One cannot rewrite history to suit one’s bias. India is and will be recognized by the great Architecture that all of the conquerors brought forth.
But it shouldn’t by the farthest, be recognised solely by those conquerors. The native Indian cultures, people and kingdoms should receive the largest share of coverage in history books. This is the issue- many Indians don’t even know about Vijayanagar, for example. Vijayanagar as a city was just about the largest in the world at the time. Then there is Orissa, and the Hoysalas of Karnataka etc.

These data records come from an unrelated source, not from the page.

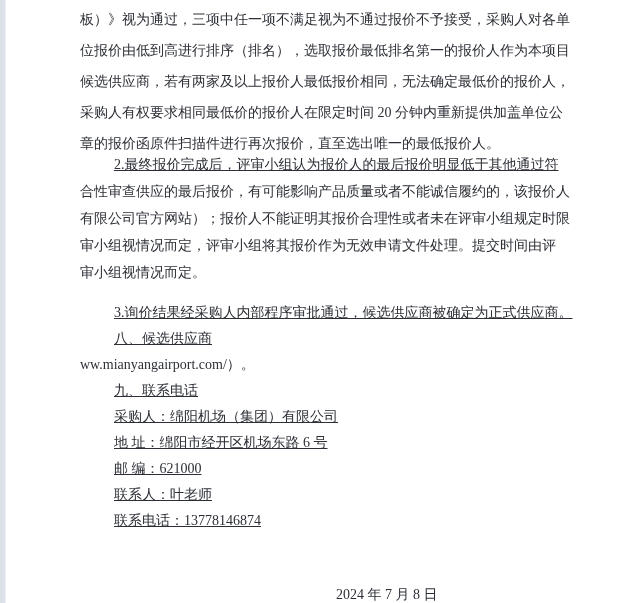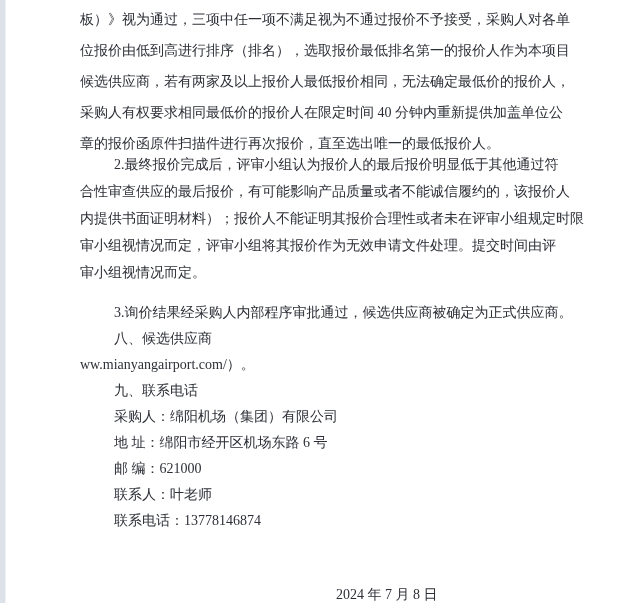"采购人有权要求相同最低价的报价人在限定时间 40 分钟内重新提供加盖单位公" div.ln { text: 40 -> 20 }
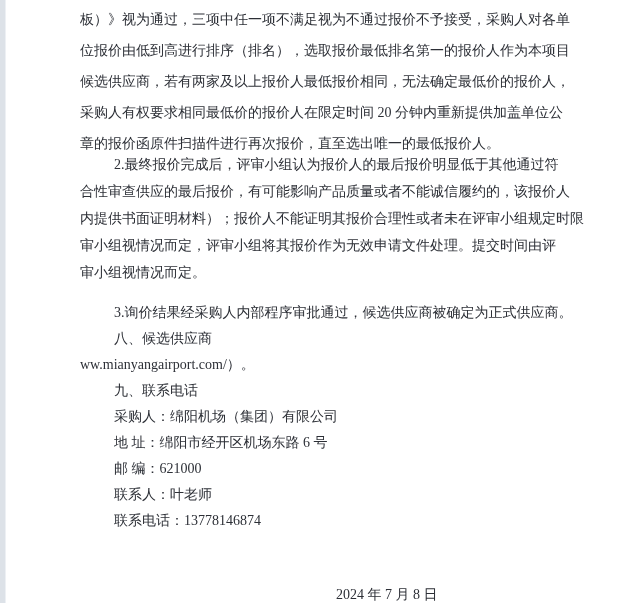"2.最终报价完成后，评审小组认为报价人的最后报价明显低于其他通过符" .ind { text-decoration: none -> underline }
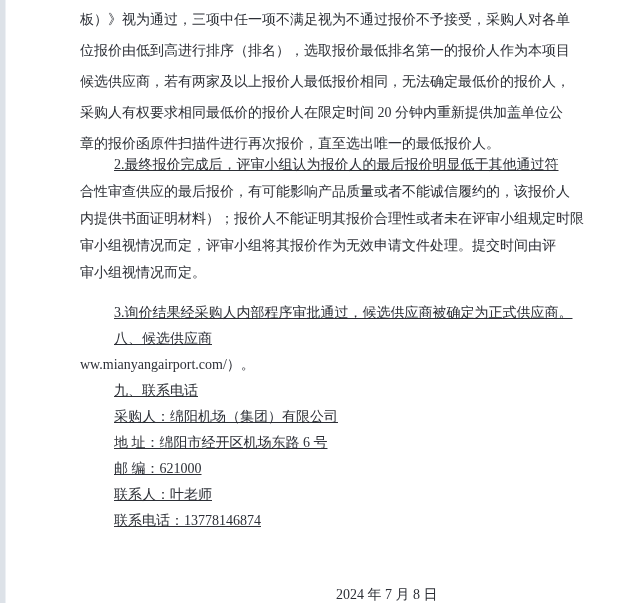"内提供书面证明材料）；报价人不能证明其报价合理性或者未在评审小组规定时限" div.ln { text: 内提供书面证明材料 -> 有限公司官方网站 }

History is about interpreting the past without deviations from the truth. There can be debate on what portion of the history from a period or for a geography should be included in the school curriculum but trying to tweak the truth in the name of Nationalism is a very narrow view of education. After all Indians of hindu and Islamic faith as well as of different ethnicities coexisted for thousands of years.
Indian history during and after the Mughals were documented by Jadunath Sarkar and RC Majumdar during the British rule of Indian subcontinent who were also inspired by many British historians and archaeologists.
Congratulations to Prof Das for carrying the mantle of many liberal Indian historians before her to see Indian history with a wider lens.
But seeing history with a wider lens means precisely given more attention to the native Indian dynasties, rulers and of course people. Not invaders from Uzbekistan, or Europe.
The best book on the subject is ‘The Making of Modern India’ written by Ajay Shukla. It is available at Amazon and Flipkart.
This is interesting, will be delighted to learn of similar scenarios which took place in Africa , under British East Africa colony, it seem both India and Africa share similar fate ,its high time we join hands and address historical injustice caused mainly by British.